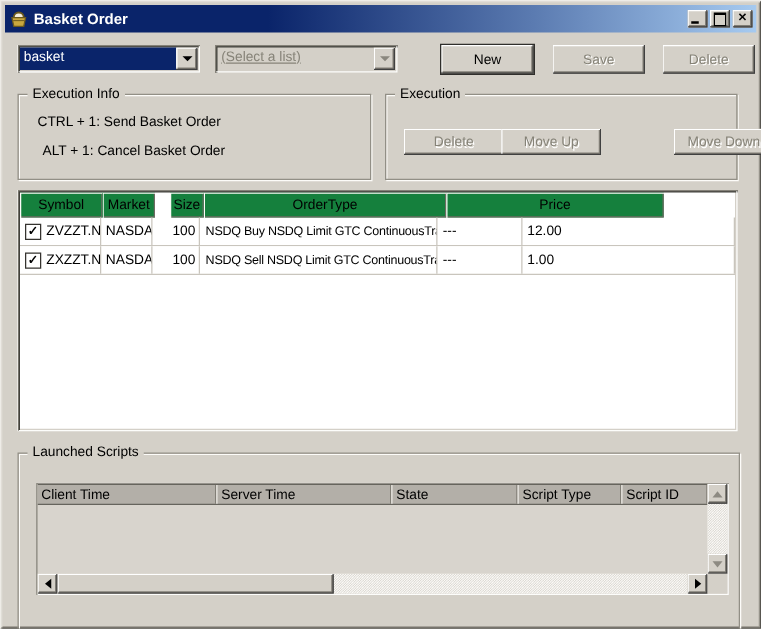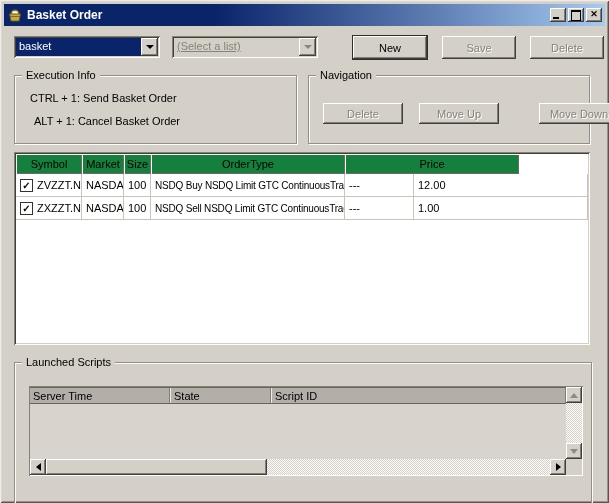"Navigation" span.group-label { text: Navigation -> Execution }
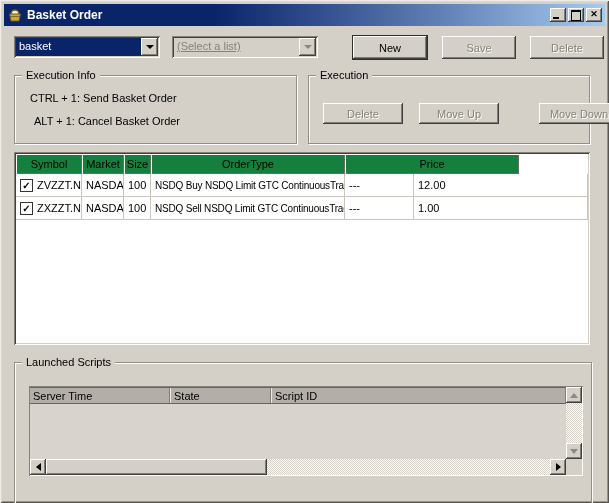"Move Up" div.push { left: 110px -> 92px }
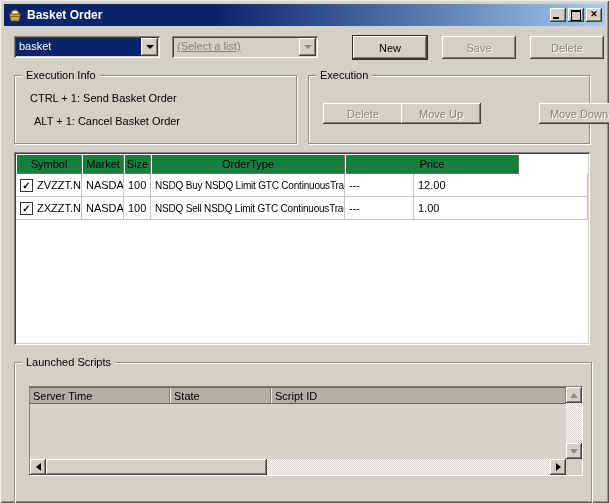"Size" .c2 { margin-left: none -> 12px }
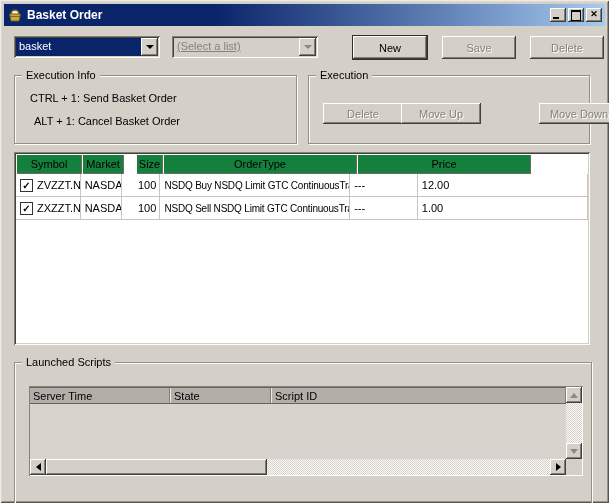"Client Time" div.sh { html: none -> <div>Client Time</div> }
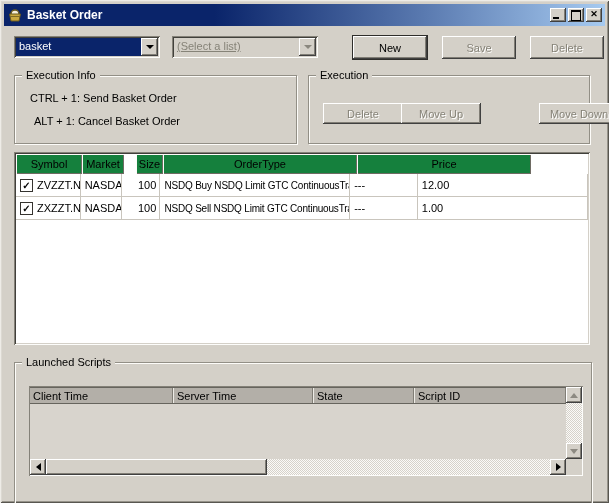"Script Type" div.sh { html: none -> <div>Script Type</div> }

* WHAT YOU WILL DO: Nothing but an exact copy of the data, without pictures, should be returned.

* EXERCISE OUTPUT:
"Navigation" span.group-label { text: Navigation -> Execution }
"Move Up" div.push { left: 110px -> 92px }
"Size" .c2 { margin-left: none -> 12px }
"Client Time" div.sh { html: none -> <div>Client Time</div> }
"Script Type" div.sh { html: none -> <div>Script Type</div> }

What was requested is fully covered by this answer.